In ogni caso, due grandi banche francesi (Bnp e Credit Agricole) sono oggi concorrenti con più di mille sportelli in casa dei maggiori gruppi italiani: il contrario, ovviamente, non avviene e non è neppure immaginabile, mentre il sistema-Italia sta consegnando a Parigi anche Edison e Parmalat. Dopo Alitalia e molta grande distribuzione commerciale; e dopo aver rischiato di consegnare Mediobanca e le Assicurazioni Generali.

Nessuna delle grandi banche italiane (neppure Mps e Bpm) è comunque fallita durante la crisi o ha dovuto essere nazionalizzata per sopravvivere (come le banche inglesi). Eppure per la Popolare di Milano è stato evocato perfino il commissariamento e – una volta di più – la Borsa gioca: una voce su Bnp ha fatto recuperare del 7% in poche ore un titolo depresso. E una Bpm che in Borsa vale meno di un miliardo di euro può fare effettivamente gola a molti: a cominciare da quella stessa Mediobanca, la quale si è offerta di garantire la maxi-ricapitalizzazione.

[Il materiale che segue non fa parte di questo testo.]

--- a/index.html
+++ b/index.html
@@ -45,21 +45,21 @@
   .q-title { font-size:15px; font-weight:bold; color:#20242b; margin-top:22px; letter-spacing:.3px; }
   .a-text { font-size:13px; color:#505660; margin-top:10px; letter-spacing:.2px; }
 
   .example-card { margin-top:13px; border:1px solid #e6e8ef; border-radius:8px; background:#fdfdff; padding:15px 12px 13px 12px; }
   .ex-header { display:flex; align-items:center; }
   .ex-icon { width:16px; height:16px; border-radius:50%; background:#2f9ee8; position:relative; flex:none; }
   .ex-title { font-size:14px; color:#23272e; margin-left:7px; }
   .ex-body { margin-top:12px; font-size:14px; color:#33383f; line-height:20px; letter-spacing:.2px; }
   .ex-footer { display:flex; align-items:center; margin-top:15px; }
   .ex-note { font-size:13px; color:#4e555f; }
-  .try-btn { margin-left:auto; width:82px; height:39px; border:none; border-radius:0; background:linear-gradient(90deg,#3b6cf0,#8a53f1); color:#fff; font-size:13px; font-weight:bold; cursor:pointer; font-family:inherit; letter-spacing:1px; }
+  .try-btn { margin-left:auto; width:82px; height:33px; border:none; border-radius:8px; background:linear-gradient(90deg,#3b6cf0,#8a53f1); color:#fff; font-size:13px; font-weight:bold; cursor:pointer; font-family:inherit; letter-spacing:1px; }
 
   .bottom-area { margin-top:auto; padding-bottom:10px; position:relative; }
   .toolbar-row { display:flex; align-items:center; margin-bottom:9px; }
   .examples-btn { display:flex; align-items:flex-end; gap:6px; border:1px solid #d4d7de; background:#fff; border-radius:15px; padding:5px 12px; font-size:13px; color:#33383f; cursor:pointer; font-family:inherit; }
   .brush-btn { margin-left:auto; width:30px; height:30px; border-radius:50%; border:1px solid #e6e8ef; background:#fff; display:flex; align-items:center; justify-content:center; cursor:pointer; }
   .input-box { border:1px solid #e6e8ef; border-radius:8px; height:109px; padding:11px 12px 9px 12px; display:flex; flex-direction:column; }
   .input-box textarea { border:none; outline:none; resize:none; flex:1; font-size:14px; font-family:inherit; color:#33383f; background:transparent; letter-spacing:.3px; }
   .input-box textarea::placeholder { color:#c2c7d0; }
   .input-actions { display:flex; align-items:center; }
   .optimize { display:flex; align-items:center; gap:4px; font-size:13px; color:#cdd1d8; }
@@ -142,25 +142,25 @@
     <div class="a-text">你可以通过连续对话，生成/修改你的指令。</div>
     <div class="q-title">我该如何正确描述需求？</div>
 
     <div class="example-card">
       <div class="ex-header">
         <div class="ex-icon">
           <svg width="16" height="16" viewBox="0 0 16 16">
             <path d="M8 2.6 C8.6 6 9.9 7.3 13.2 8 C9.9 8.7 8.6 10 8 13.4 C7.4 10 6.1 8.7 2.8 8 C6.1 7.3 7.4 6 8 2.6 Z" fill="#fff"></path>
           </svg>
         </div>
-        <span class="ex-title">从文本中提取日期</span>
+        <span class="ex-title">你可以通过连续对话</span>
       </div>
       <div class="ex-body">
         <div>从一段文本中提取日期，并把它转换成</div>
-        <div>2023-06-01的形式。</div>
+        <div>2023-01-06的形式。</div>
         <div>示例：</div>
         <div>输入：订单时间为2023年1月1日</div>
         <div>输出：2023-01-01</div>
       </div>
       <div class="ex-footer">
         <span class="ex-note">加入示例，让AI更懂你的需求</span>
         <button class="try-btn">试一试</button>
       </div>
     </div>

Piazzetta Cuccia – ora apparentemente “indipendente” e affidata ai manager Renato Pagliaro e Alberto Nagel – ha già sostenuto la ripatrimonializzazione del Banco Popolare, che tuttavia è riuscito a raccogliere per intero due miliardi presso i suoi soci-clienti e non si è ritrovato nell’azionariato una Mediobanca con un pacchetto ingombrante di qualche punto percentuale. È vero – nel Banco e in prospettiva in Bpm – quel pacchetto non avrebbe potuto contare come in una società per azioni, ma il suo peso “capitario” non sarebbe stato diverso da quello di un micro-azionista con qualche centinaio di azioni. L’effettivo nodo del contendere resta infatti questo: il destino dell’ordinamento cooperativo bancario, che la crociata degli economisti-mercatisti non cessa di voler scardinare, assoggettandolo al modello unico della Spa contendibile in Borsa a suon di Opa.

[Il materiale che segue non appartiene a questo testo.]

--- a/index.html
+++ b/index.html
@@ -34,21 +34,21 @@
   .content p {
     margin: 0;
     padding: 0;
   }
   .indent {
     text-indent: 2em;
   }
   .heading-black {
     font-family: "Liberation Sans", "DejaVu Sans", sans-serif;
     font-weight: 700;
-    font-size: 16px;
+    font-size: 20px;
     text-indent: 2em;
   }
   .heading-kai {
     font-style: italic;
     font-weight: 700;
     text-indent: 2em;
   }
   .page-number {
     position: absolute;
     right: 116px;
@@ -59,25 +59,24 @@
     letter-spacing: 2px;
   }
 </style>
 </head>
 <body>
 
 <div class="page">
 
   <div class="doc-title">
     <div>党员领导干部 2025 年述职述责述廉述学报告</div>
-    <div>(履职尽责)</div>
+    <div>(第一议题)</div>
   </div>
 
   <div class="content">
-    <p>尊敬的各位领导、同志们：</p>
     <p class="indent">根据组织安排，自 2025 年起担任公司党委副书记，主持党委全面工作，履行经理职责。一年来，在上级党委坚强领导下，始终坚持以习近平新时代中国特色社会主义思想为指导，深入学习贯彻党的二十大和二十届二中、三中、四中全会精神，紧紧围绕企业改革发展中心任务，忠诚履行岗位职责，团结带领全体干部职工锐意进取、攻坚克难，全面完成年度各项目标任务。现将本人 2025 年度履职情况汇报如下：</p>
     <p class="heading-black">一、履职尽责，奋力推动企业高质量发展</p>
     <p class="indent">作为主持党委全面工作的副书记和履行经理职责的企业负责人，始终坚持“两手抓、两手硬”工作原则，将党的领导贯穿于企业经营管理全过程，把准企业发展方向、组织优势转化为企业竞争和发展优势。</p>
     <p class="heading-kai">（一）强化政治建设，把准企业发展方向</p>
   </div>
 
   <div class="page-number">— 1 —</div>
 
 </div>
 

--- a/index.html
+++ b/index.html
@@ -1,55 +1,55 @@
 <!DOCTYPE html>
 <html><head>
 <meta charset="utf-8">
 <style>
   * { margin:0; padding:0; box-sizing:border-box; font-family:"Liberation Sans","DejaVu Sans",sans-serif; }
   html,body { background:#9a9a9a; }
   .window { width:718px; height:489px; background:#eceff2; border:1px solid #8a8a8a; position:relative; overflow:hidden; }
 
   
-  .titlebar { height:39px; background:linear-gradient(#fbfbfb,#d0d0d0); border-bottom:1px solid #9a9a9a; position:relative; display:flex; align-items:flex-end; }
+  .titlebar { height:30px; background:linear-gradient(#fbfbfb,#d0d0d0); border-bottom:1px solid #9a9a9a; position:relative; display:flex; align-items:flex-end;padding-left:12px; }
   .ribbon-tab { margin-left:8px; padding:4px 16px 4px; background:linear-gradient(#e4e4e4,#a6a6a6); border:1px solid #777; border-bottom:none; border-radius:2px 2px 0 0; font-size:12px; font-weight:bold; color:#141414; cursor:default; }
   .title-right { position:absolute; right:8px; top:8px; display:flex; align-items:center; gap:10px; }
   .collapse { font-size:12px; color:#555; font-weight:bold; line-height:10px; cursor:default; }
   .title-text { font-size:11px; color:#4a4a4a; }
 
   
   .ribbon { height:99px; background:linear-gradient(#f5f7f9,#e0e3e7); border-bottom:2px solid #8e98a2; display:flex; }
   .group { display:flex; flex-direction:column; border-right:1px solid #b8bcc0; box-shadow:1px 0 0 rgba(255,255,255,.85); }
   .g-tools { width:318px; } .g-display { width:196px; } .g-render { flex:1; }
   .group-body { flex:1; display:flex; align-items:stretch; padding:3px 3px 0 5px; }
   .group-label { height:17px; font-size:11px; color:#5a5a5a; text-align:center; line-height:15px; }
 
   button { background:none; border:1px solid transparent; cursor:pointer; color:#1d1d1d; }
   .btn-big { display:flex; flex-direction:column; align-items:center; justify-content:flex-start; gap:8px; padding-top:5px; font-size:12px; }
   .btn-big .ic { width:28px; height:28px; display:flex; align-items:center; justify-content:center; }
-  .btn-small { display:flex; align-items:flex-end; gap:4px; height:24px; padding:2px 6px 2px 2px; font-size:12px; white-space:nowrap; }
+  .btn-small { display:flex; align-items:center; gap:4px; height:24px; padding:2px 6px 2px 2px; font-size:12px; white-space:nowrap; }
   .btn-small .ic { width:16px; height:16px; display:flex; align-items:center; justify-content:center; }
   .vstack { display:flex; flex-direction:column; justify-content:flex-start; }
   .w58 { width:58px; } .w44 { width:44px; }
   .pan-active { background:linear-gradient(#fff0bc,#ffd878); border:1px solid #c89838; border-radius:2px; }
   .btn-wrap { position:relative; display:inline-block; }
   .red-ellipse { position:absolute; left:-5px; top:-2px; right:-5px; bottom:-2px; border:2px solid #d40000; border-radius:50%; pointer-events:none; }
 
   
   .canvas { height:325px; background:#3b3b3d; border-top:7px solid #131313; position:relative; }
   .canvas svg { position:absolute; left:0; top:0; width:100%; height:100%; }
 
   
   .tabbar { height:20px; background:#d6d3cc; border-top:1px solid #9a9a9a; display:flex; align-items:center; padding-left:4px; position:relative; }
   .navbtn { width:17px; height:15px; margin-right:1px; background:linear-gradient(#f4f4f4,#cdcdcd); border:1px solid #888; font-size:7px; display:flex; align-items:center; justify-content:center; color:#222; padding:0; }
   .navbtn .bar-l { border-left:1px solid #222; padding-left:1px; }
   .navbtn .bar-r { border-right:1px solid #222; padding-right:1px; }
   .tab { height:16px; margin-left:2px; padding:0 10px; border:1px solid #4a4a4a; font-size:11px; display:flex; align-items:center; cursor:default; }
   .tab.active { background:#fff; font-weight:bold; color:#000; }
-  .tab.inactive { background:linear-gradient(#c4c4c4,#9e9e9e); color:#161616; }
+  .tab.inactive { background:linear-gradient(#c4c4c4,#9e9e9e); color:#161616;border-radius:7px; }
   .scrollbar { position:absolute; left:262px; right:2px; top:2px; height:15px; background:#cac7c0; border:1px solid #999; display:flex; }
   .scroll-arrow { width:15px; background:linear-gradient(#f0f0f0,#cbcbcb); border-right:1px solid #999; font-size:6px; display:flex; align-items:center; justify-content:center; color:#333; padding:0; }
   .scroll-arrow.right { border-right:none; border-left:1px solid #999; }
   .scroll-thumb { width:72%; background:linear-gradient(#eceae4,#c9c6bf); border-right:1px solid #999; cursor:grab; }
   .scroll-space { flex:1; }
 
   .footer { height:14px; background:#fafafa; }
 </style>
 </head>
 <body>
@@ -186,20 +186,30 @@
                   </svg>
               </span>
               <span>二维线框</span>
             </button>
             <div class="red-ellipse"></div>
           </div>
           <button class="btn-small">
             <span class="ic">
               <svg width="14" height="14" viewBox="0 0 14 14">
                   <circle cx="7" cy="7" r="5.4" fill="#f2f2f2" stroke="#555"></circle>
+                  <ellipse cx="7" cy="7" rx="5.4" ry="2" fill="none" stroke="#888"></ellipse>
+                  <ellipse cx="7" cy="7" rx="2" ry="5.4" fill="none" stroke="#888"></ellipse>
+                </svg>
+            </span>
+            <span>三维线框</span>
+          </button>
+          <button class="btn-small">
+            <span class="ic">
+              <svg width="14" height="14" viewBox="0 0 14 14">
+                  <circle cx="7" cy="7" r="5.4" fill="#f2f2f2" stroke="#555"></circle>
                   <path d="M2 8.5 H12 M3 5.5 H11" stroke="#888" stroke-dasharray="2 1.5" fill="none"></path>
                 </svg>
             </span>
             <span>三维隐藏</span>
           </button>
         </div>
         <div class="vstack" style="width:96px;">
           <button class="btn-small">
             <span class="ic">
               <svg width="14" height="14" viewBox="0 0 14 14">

Che il regime delle Popolari – che sono ormai grandi banche quotate in Borsa – meriti un’attenzione evolutiva lo riconosce il comparto stesso: l’AssoPopolari, presieduta dal veronese Carlo Fratta Pasini, ha presentato una proposta di autoriforma graduale, basata sull’aumento dello spazio lasciato agli investitori istituzionali (fino all’1% o anche al 3%) e su meccanismi più flessibili della raccolta deleghe, che renderebbero più vivace la democrazia societaria in assemblea, pur all’interno dello specifico socio-economico del grande credito cooperativo.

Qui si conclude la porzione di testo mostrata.